Task specific attributes and methods

Classification tasks

For classification tasks, the following attributes are available:

`.categories`

Returns a CategoryList object that contains the categories of an asset.

label.jobs["CLASSIF_JOB"].categories

`.category`

Returns a Category object that contains the category of an asset.

Only available if the classification job is a one-class classification job.

label.jobs["CLASSIF_JOB"].category
# Same as:
label.jobs["CLASSIF_JOB"].categories[0]

`.name`

Retrieves the category name.

label.jobs["CLASSIF_JOB"].category.name

Example

json_interface = {
    "jobs": {
        "JOB_0": {
            "mlTask": "CLASSIFICATION",
            "content": {
                "categories": {
                    "CATEGORY_A": {"name": "A"},
                    "CATEGORY_B": {"name": "B"},
                },
                "input": "radio",
            },
        }
    }
}
json_response_dict = {
    "JOB_0": {
        "categories": [
            {
                "confidence": 100,
                "name": "CATEGORY_A",
            }
        ]
    }
}
my_label = {"jsonResponse": json_response_dict}

parsed_label = ParsedLabel(label=my_label, json_interface=json_interface, input_type="IMAGE")
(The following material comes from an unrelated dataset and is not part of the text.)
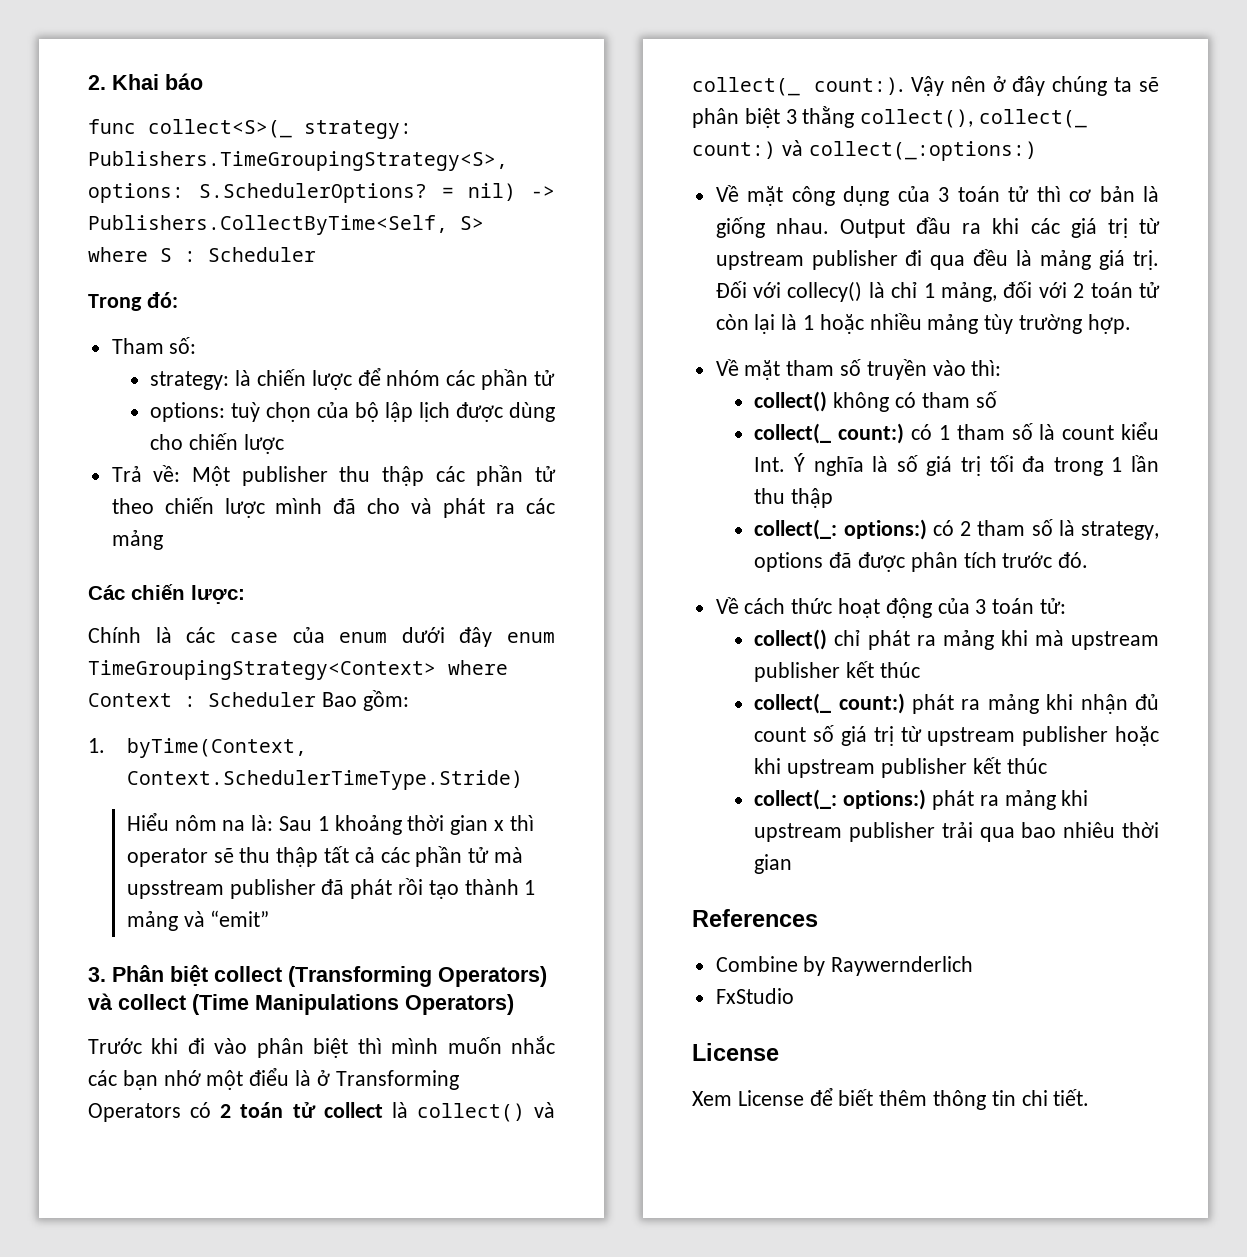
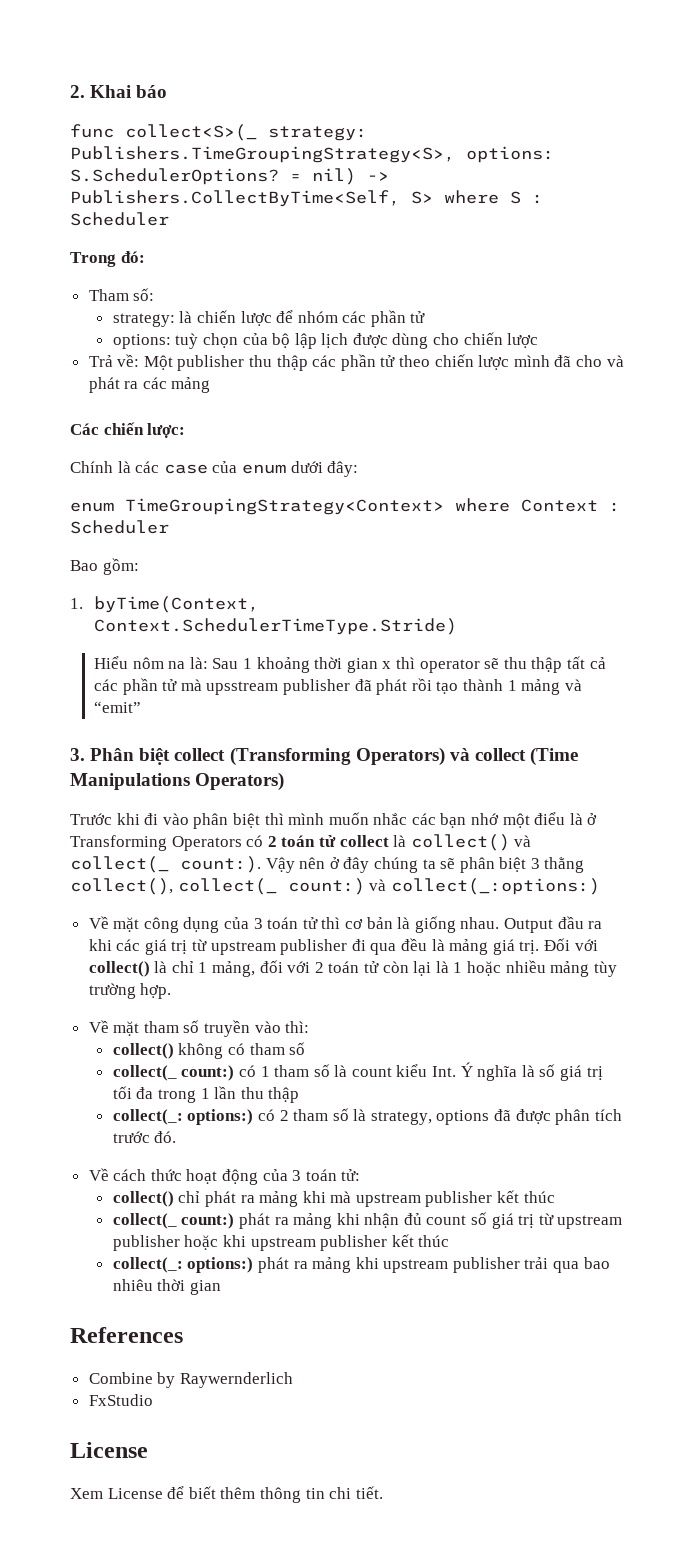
[459,627,493,647] đây -> [327,461,359,477] đây: //
(316, 699) none -> (169, 527) //
[787,281,863,302] collecy() -> [88,961,150,977] collect()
print(parsed_label.jobs["JOB_0"].categories[0].name)  # CATEGORY_A
print(parsed_label.jobs["JOB_0"].categories[0].display_name)  # A

`.display_name`

Retrieves the category name as it is displayed in the interface.

label.jobs["CLASSIF_JOB"].category.display_name

`.confidence`

Retrieves the confidence (when available).

label.jobs["CLASSIF_JOB"].category.confidence

Transcription tasks

`.text`

Retrieves the transcription text.

label.jobs["TRANSCRIPTION_JOB"].text

Object detection tasks

For more information about the different object detection tasks and their label formats, please refer to the Kili documentation.

Standard object detection

`.bounding_poly`

Returns a list of bounding polygons for an annotation.

label.jobs["DETECTION_JOB"].annotations[0].bounding_poly

`.normalized_vertices`

Returns a list of normalized vertices for a bounding polygon.

label.jobs["DETECTION_JOB"].annotations[0].bounding_poly[0].normalized_vertices

`.bounding_poly_annotations`

This attribute is an alias for .annotations.

The benefit of using this attribute is that it will only show in your IDE autocompletions the attributes that are relevant for the object detection task.

# the .content attribute is not relevant for object detection tasks!

# IDE autocompletion will accept this attribute, but will crash at runtime
label.jobs["BBOX_JOB"].annotations.content

# IDE autocompletion will not display this attribute and Python linter will raise an error
label.jobs["BBOX_JOB"].bounding_poly_annotations.content

Point detection

`.point`

Returns the x and y coordinates of the point.

label.jobs["POINT_JOB"].annotations[0].point

Line detection

`.polyline`

Returns the list of points for a line annotation.

label.jobs["LINE_JOB"].annotations[0].polyline

Pose estimation

`.points`

Returns the list of points for an annotation.

label.jobs["POSE_JOB"].annotations[0].points

`.point`

Returns the point data.

label.jobs["POSE_JOB"].annotations[0].points[0].point

`.point.point`

Returns a dictionary with the coordinates of the point.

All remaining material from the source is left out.